** Available data follows **

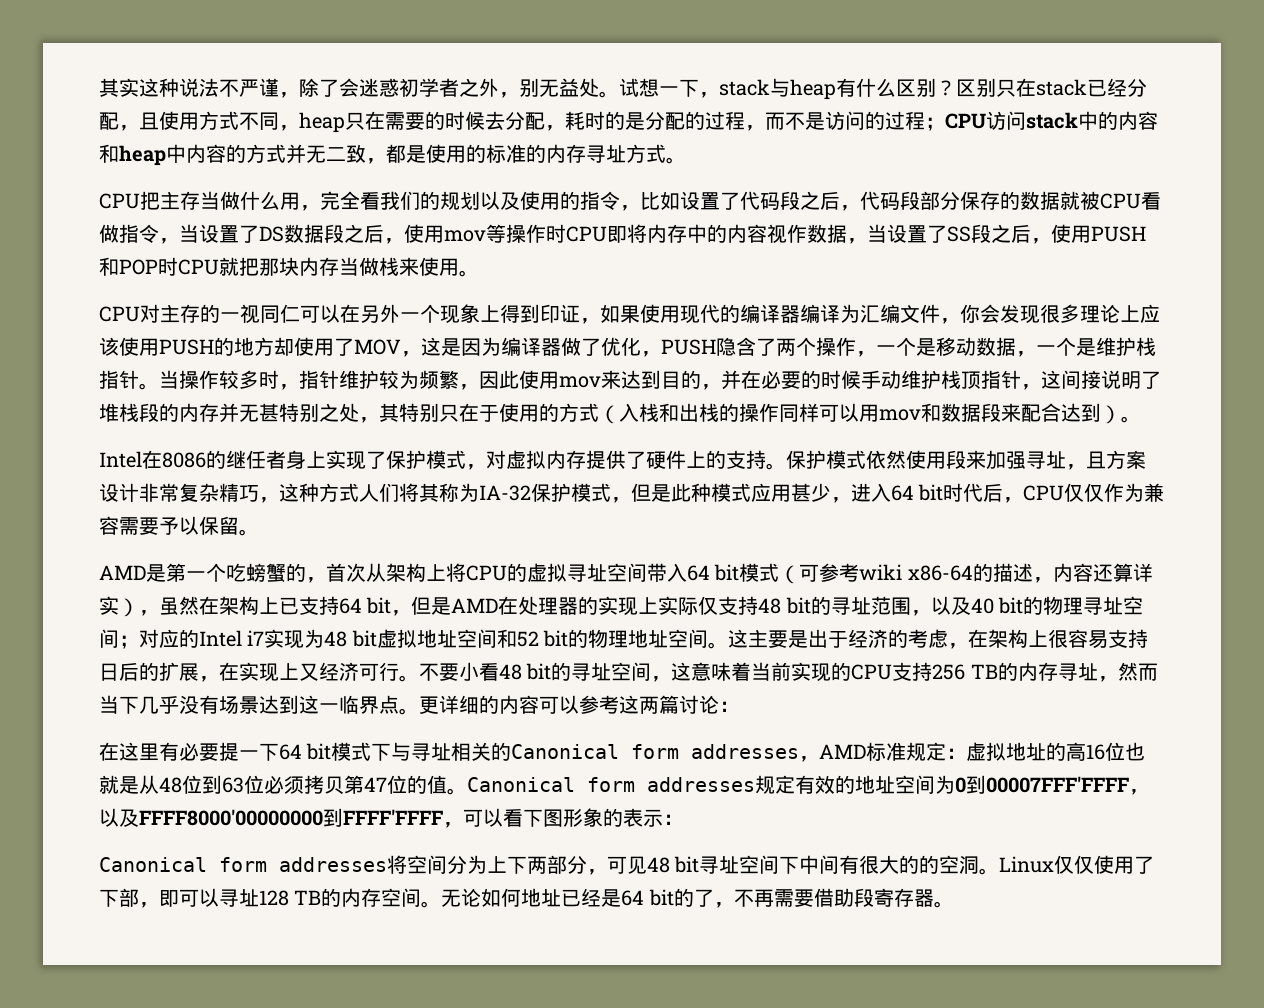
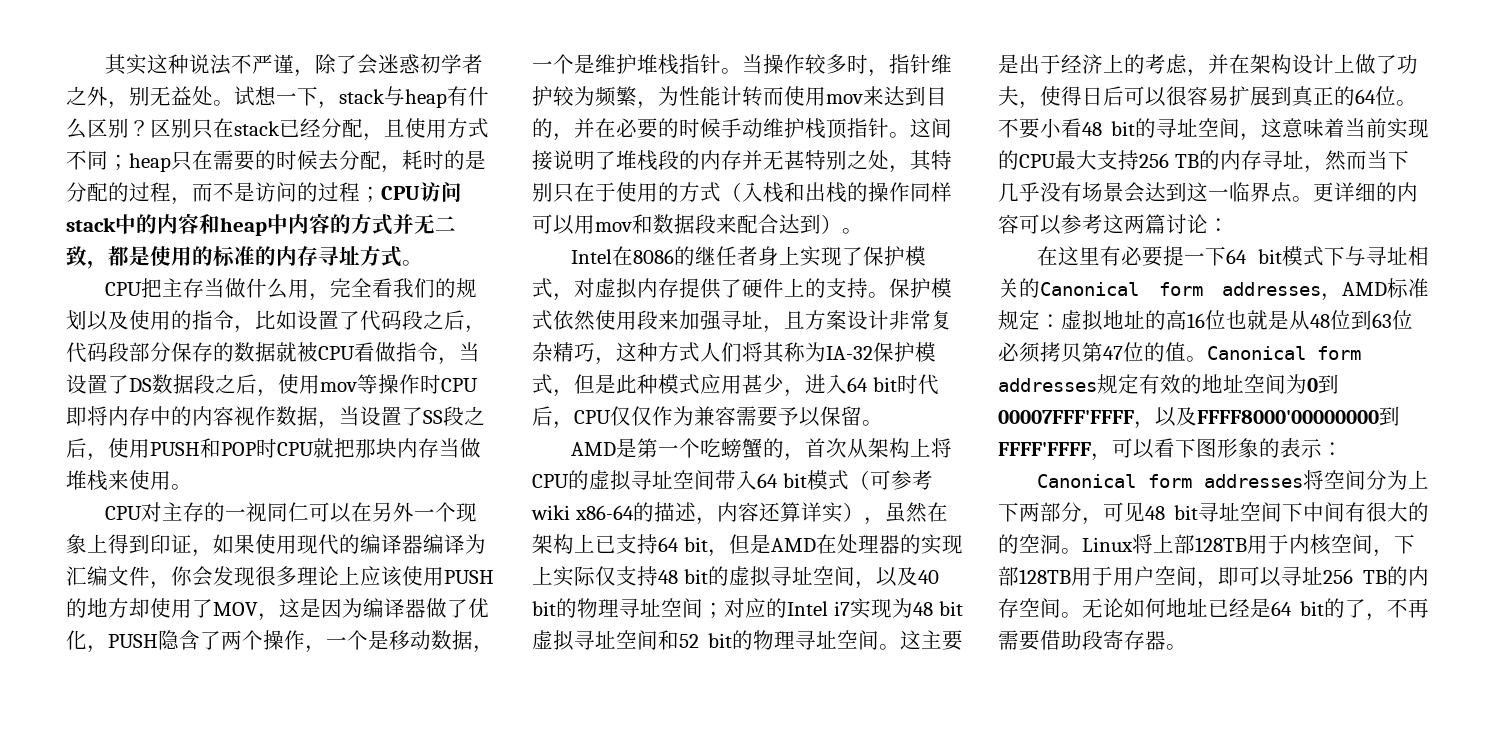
[279,125,299,131] ， -> [108,154,129,170] ；
(379, 266) none -> [66,470,87,490] 堆
(1136, 346) none -> [637,54,658,74] 堆
[479,370,519,389] 因此 -> [658,86,784,107] 为性能计转而
[1021,384,1041,390] ， -> [889,132,910,138] 。
[830,596,911,615] 寻址范围 -> [728,566,855,587] 虚拟寻址空间
[416,629,437,648] 地 -> [574,630,595,650] 寻
[628,629,649,648] 地 -> [795,630,816,650] 寻
(889, 638) none -> [1103,54,1124,73] 上
[968,629,1149,649] [99,662,399,682] 在架构上很容易支持日后的扩展，在实现上又经济可行 -> [1208,54,1418,74] [998,86,1396,109] 并在架构设计上做了功夫，使得日后可以很容易扩展到真正的64位
(893, 672) none -> [1055,150,1097,170] 最大
(259, 705) none -> [1124,182,1145,203] 会
[1054,855,1155,874] [99,888,139,907] 仅仅使用了下部 -> [1132,534,1415,557] [998,566,1197,586] 将上部128TB用于内核空间，下部128TB用于用户空间
[259,890,289,906] 128 -> [1323,569,1353,584] 256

** End of Available data **

Your instructions: Reprint the whole listing verbatim except for the pictures.

Solved exercise:
[279,125,299,131] ， -> [108,154,129,170] ；
(379, 266) none -> [66,470,87,490] 堆
(1136, 346) none -> [637,54,658,74] 堆
[479,370,519,389] 因此 -> [658,86,784,107] 为性能计转而
[1021,384,1041,390] ， -> [889,132,910,138] 。
[830,596,911,615] 寻址范围 -> [728,566,855,587] 虚拟寻址空间
[416,629,437,648] 地 -> [574,630,595,650] 寻
[628,629,649,648] 地 -> [795,630,816,650] 寻
(889, 638) none -> [1103,54,1124,73] 上
[968,629,1149,649] [99,662,399,682] 在架构上很容易支持日后的扩展，在实现上又经济可行 -> [1208,54,1418,74] [998,86,1396,109] 并在架构设计上做了功夫，使得日后可以很容易扩展到真正的64位
(893, 672) none -> [1055,150,1097,170] 最大
(259, 705) none -> [1124,182,1145,203] 会
[1054,855,1155,874] [99,888,139,907] 仅仅使用了下部 -> [1132,534,1415,557] [998,566,1197,586] 将上部128TB用于内核空间，下部128TB用于用户空间
[259,890,289,906] 128 -> [1323,569,1353,584] 256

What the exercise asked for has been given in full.